= Beginning of Section =
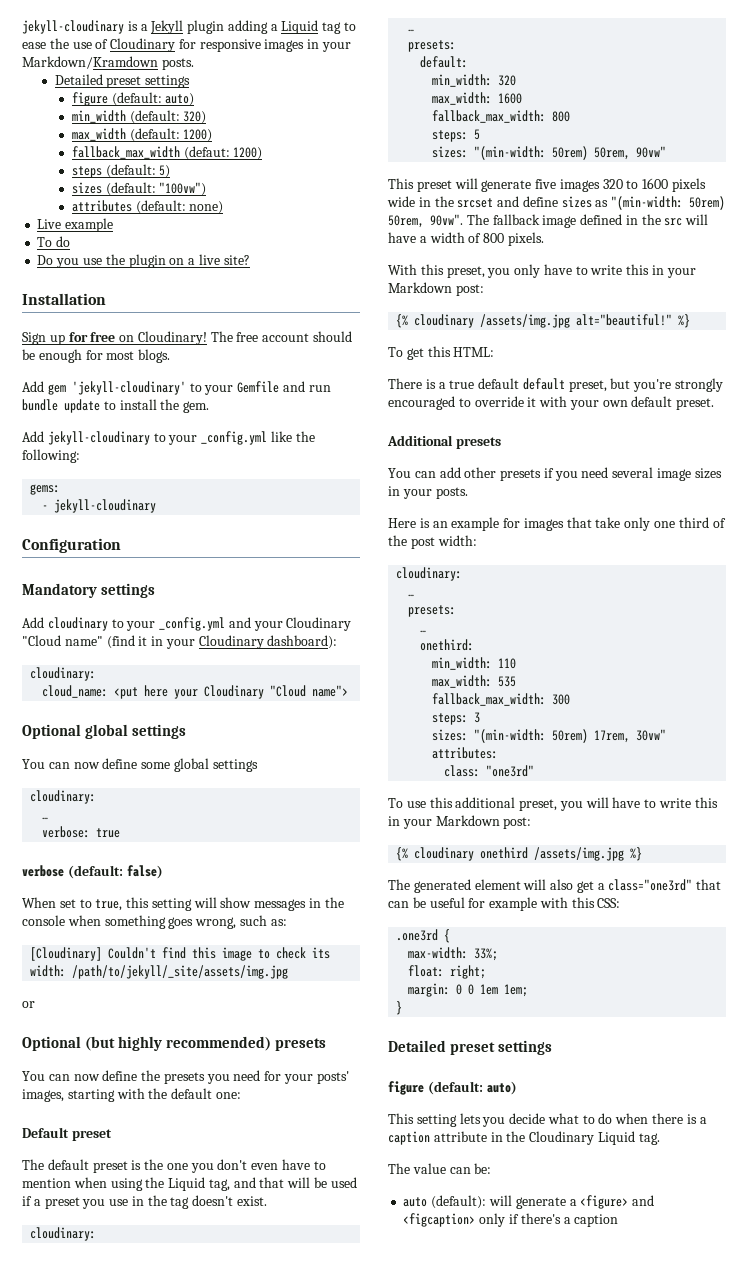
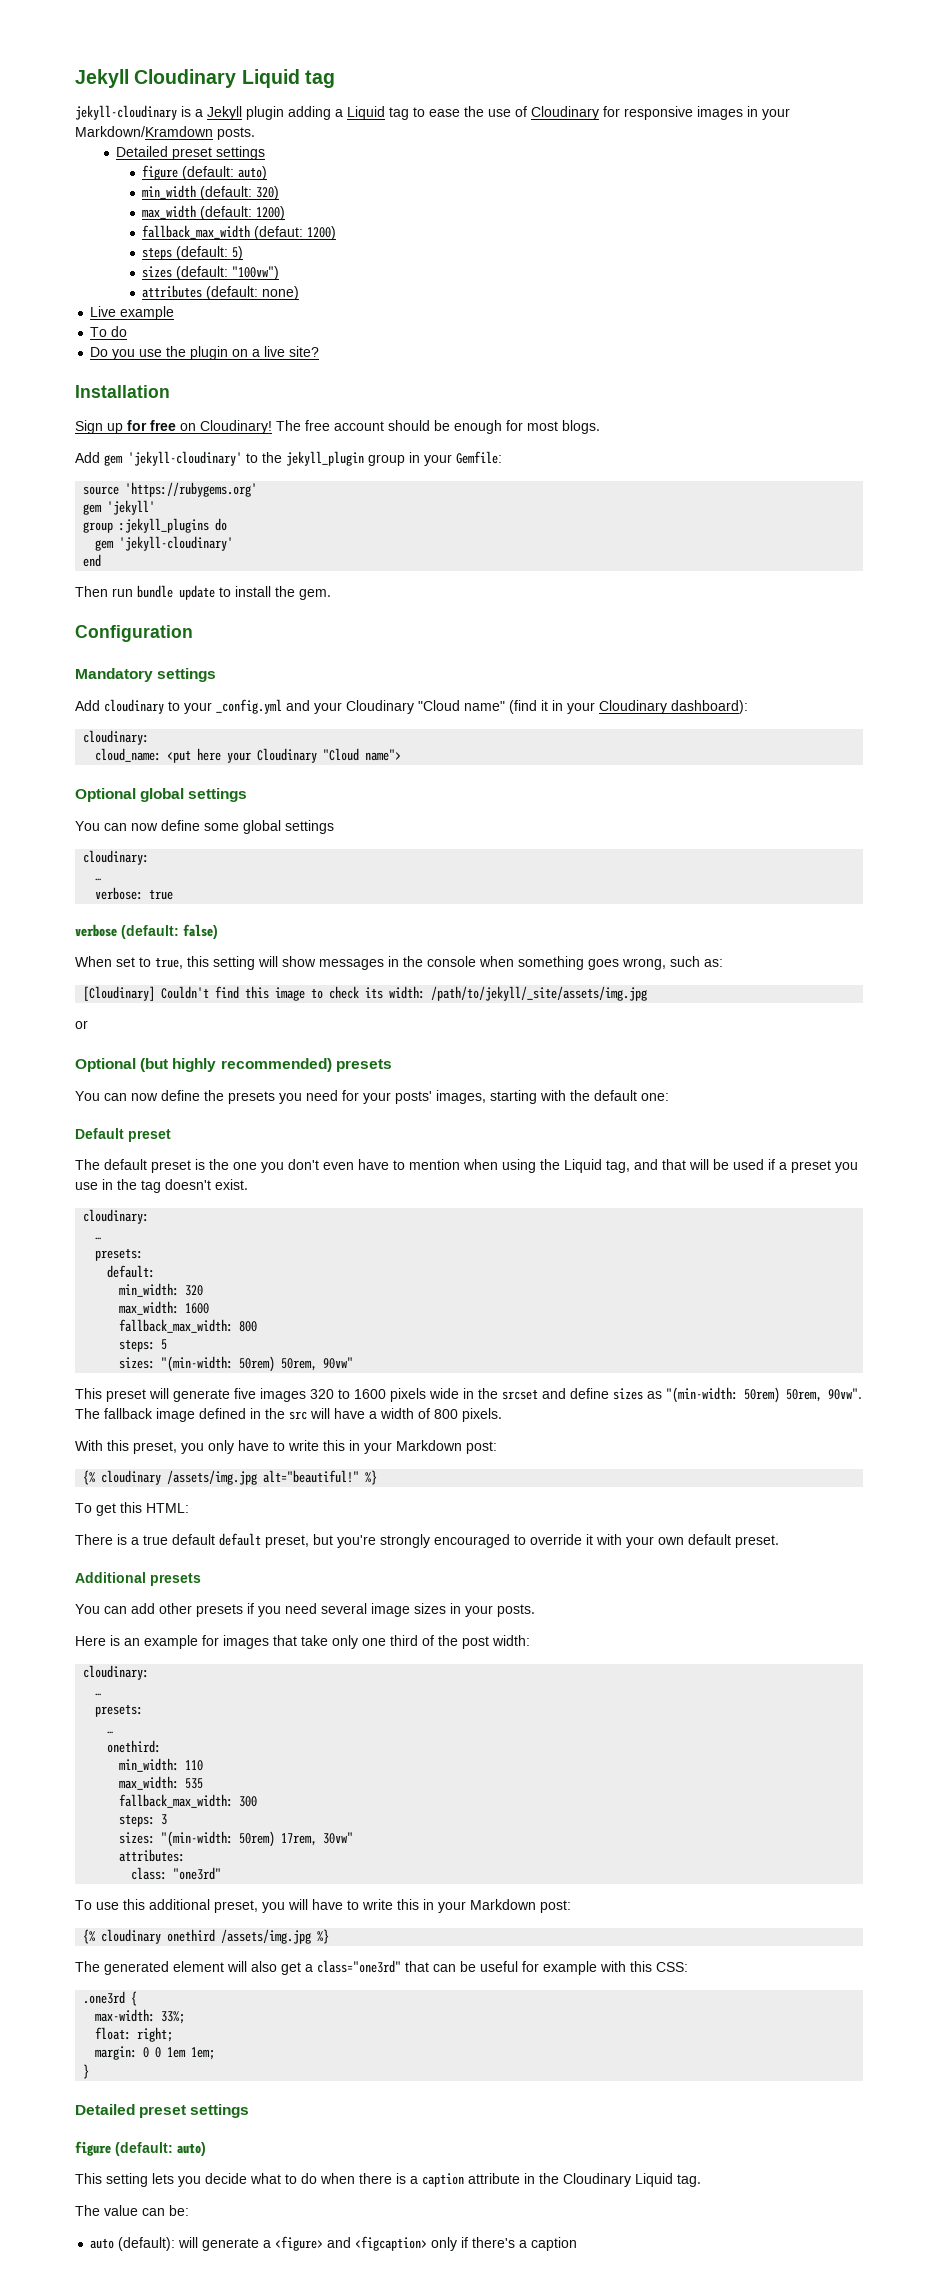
(22, 27) none -> [75,69,335,88] Jekyll Cloudinary Liquid tag //
[204,381,305,395] your Gemfile and -> [262,451,502,466] [83,482,258,497] [83,500,156,515] [83,518,228,533] [95,536,234,551] [83,554,102,567] [75,586,108,597] the jekyll_plugin group in your Gemfile: // source 'https://rubygems.org' // gem 'jekyll' // group :jekyll_plugins do // gem 'jekyll-cloudinary' // end // Then
[22,431,315,445] [22,449,80,463] [30,484,61,495] [42,499,157,513] // Add jekyll-cloudinary to your _config.yml like the following: // gems: // - jekyll-cloudinary -> (331, 594) none

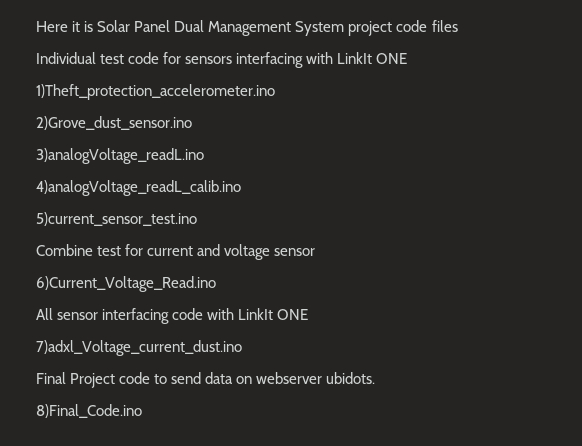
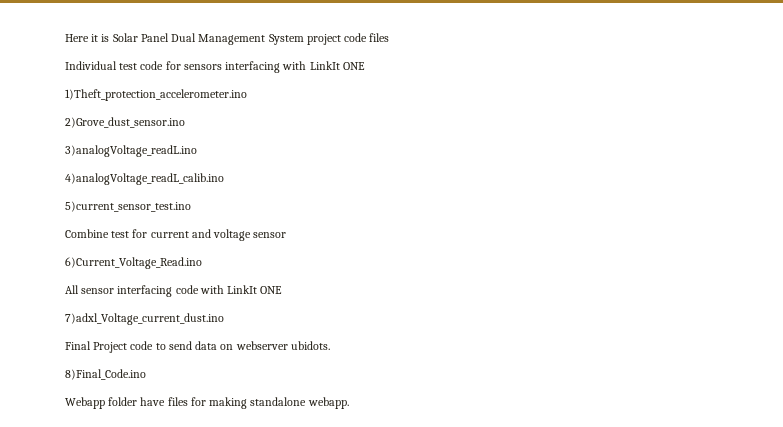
(142, 411) none -> [65,397,349,409] // Webapp folder have files for making standalone webapp.

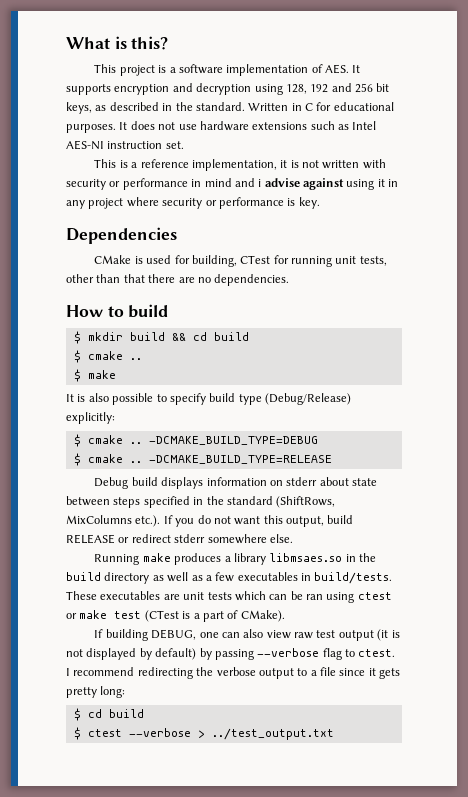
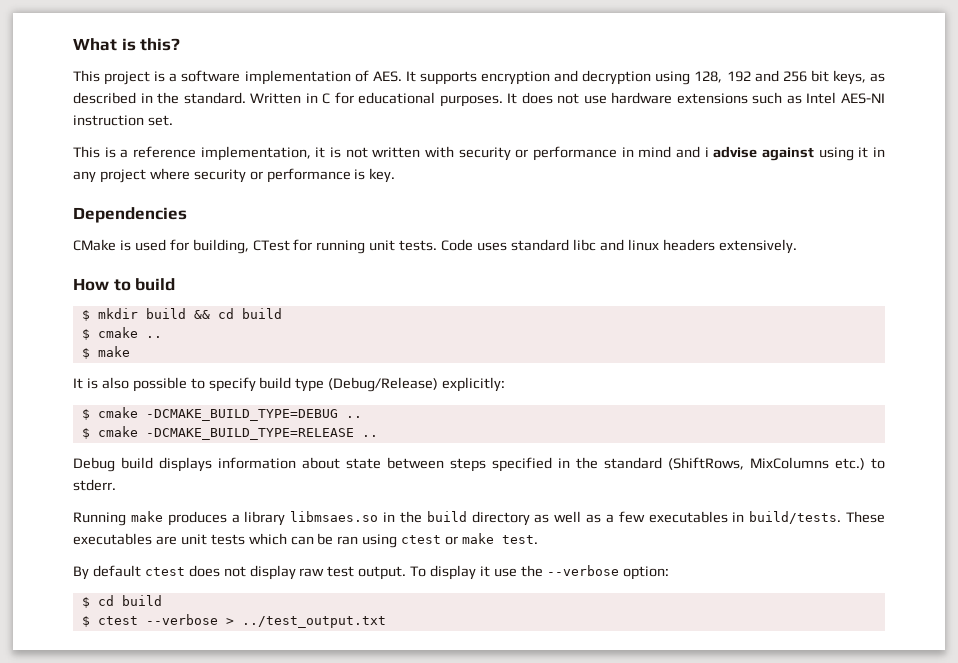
[359,256,387,266] [66,274,290,286] tests, other than that there are no dependencies. -> [399,239,797,254] tests. Code uses standard libc and linux headers extensively.
[129,436,318,445] [73,453,332,466] .. -DCMAKE_BUILD_TYPE=DEBUG // $ cmake .. -DCMAKE_BUILD_TYPE=RELEASE -> [145,409,362,421] [81,426,378,440] -DCMAKE_BUILD_TYPE=DEBUG .. // $ cmake -DCMAKE_BUILD_TYPE=RELEASE ..
[269,477,318,486] on stderr -> (296, 463) none
[135,515,354,527] [66,534,293,544] etc.). If you do not want this output, build RELEASE or redirect stderr somewhere else. -> [835,458,885,470] [73,479,116,491] etc.) to stderr.
[114,610,285,622] [94,629,400,641] [66,648,396,660] [66,667,401,679] [66,686,126,698] test (CTest is a part of CMake). // If building DEBUG, one can also view raw test output (it is not displayed by default) by passing --verbose flag to ctest. I recommend redirecting the verbose output to a file since it gets pretty long: -> [502,535,539,544] [73,565,669,580] test. // By default ctest does not display raw test output. To display it use the --verbose option:

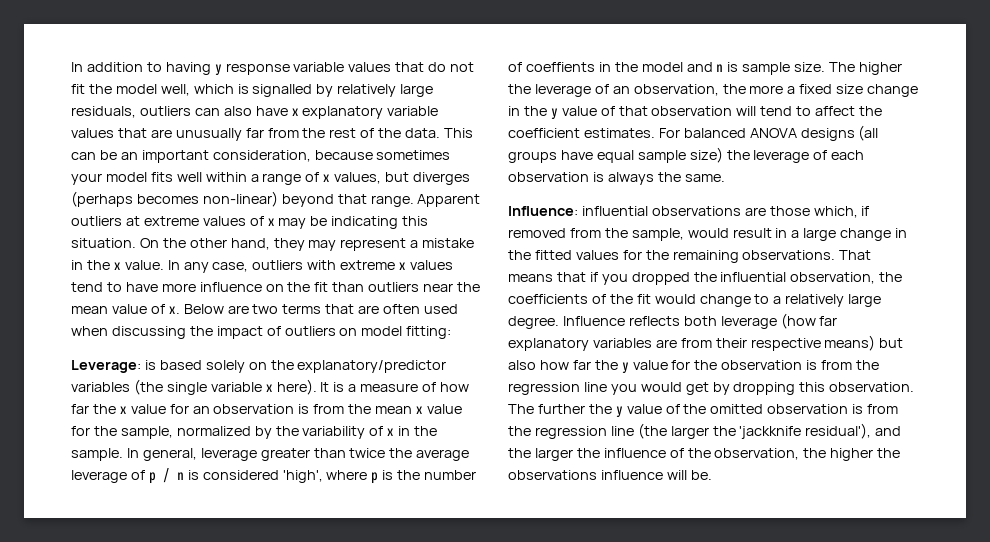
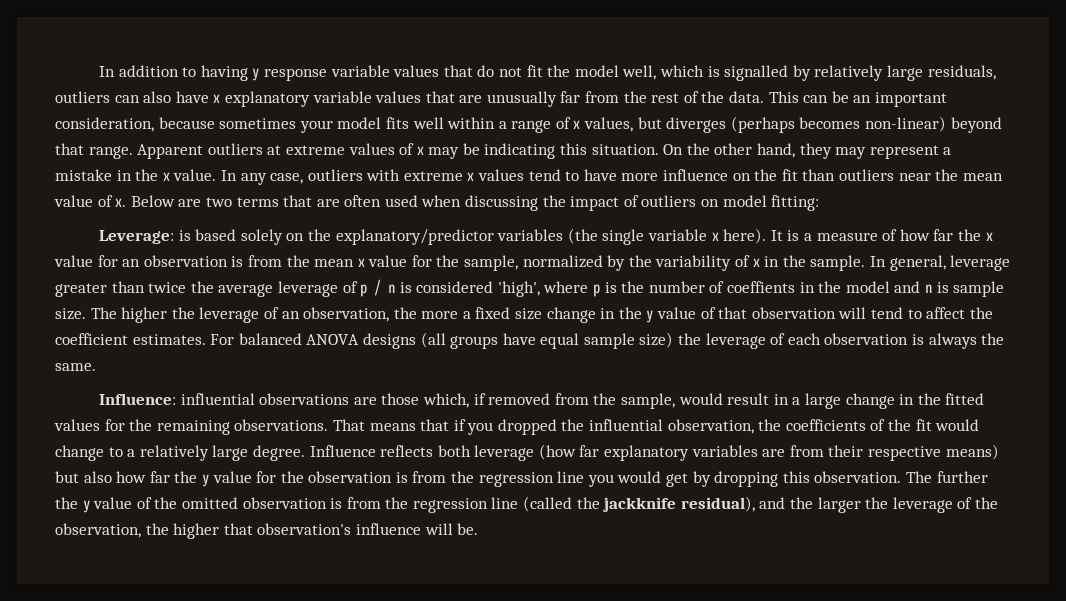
[637,423,872,439] (the larger the 'jackknife residual'), -> [523,496,755,512] (called the jackknife residual),
[603,448,666,458] influence -> [892,497,953,513] leverage
[877,448,901,458] [508,470,597,480] the observations -> [223,523,352,535] that observation's

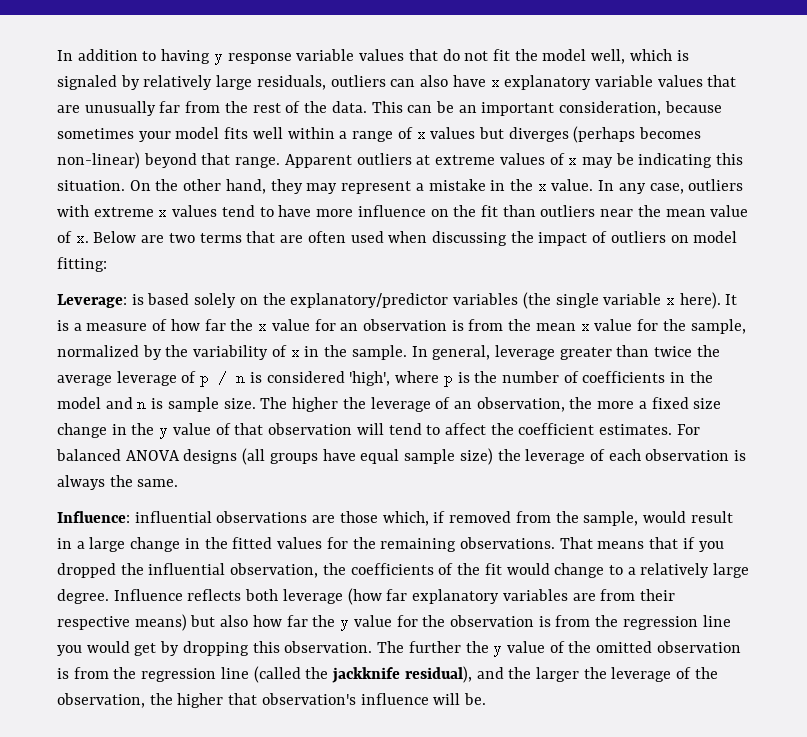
[724,65,789,81] signalled -> [57,75,117,90] signaled
[584,117,634,132] values, -> [430,127,476,139] values
[727,281,796,293] coeffients -> [582,371,666,383] coefficients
= End of Section =
**Exercise goal**. The task calls for every line of the material that contains the string "RELEASE".

**Problem solution**.
[129,436,318,445] [73,453,332,466] .. -DCMAKE_BUILD_TYPE=DEBUG // $ cmake .. -DCMAKE_BUILD_TYPE=RELEASE -> [145,409,362,421] [81,426,378,440] -DCMAKE_BUILD_TYPE=DEBUG .. // $ cmake -DCMAKE_BUILD_TYPE=RELEASE ..
[135,515,354,527] [66,534,293,544] etc.). If you do not want this output, build RELEASE or redirect stderr somewhere else. -> [835,458,885,470] [73,479,116,491] etc.) to stderr.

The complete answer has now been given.